Interoperability could be considered the holy grail of healthcare IT. The push for EHR and software application vendors to create systems that can “communicate, exchange data, and use the information that has been exchanged” has the potential to accelerate the coverage and adoption of eHealth technologies.

Making multiple sources of information (as opposed to data) available to healthcare providers at the point of care can have a positive impact on the use of limited resources, the effectiveness of clinical risk management, the ability to provide continuity of care and, ultimately, the improvement of patient outcomes.

However, despite obvious benefits many IT solution vendors are yet to fully adopt the premise of interoperability and open-up their systems accordingly. We can’t blame the vendors entirely – interoperability is a huge technical challenge and, because buyers don’t always mandate it as part of their ICT purchasing specifications, there is still a market for non-interoperable systems.

In South Africa, a fundamental lack of agreed standards has prevented the natural evolution of the various systems in use to include the ability to be interoperable. Until now.

The release of the National Health Normative Standards Framework for Interoperability in eHealth in South Africa (HNSF)  is a profound step in the right direction towards achieving interoperability – but what does this actually mean for the market?

Interoperability reduces duplication of effort

Care providers will attest to the fact that access to the right patient data in a timely fashion is essential to quality healthcare delivery. As a result, as much information as is reasonable (but sometimes more) is collected and stored at each patient encounter.

If multiple systems are able to share information about a patient, it eliminates the need to duplicate the capture of that information into multiple systems to ensure its available when needed. There are very few people out there who will not have felt burdened by having to repeat the same information at every step along a care pathway.

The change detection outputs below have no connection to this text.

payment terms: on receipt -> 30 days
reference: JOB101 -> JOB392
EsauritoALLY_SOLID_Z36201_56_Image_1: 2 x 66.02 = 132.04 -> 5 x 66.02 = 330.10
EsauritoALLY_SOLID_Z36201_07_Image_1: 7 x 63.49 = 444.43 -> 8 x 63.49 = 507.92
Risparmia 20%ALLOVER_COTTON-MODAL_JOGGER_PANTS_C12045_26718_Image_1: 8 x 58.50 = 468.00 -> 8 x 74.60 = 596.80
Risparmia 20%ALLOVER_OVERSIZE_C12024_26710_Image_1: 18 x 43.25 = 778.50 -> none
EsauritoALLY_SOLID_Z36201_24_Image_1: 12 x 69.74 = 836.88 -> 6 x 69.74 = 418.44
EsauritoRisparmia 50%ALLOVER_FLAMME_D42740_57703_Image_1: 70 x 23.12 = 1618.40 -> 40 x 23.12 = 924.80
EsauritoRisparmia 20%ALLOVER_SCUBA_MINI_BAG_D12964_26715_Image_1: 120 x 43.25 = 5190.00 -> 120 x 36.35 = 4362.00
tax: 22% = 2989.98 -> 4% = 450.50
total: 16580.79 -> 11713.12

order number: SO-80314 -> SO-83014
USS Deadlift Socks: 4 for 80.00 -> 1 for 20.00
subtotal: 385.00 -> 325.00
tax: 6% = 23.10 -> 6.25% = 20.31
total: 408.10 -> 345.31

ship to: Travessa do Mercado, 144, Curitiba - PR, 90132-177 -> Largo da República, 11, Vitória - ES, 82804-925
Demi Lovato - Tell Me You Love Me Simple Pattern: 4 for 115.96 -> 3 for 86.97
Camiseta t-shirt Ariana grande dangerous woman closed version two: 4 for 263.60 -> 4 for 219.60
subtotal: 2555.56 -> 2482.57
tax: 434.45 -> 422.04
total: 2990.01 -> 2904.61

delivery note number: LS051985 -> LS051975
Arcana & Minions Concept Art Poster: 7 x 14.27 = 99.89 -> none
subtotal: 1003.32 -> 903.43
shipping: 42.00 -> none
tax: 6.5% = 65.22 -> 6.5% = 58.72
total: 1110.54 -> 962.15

Use of a standards framework to enable the sharing of data not only results in healthcare professionals accessing information to make more-informed decisions and more-personal care, but eliminates huge amounts of administrative work at a stroke.

Interoperability encourages specialist systems

Interoperable solutions allow purchasers the freedom to choose the best systems for their needs. This ‘best-of-breed’ approach to ICT strategy means that less compromise is needed when buying eHealth systems and pushes developers to focus on adding value through depth of functionality rather than breadth of functionality.

In short, individual suppliers don’t need to provide every facet of a solution but can focus on developing the most flexible, ‘useable’ product or application for their area of expertise. The skills, methodology and knowledge required to build a financial functionality are entirely different to developing PACS functionality – and this applies equally to components for PAS, prescribing, maternity and so on.

By committing to integration and adopting a ‘culture of data sharing’, vendors can focus on their areas of expertise and incrementally offer customers more value.

Interoperability offers progress in the South African context

Healthcare providers in South Africa will continue to have mixed environments for the foreseeable future. In order to make best use of existing investment we should avoid the rip-and-replace of existing systems and focus on connectivity and access to new platforms in a gradual and evolutionary manner.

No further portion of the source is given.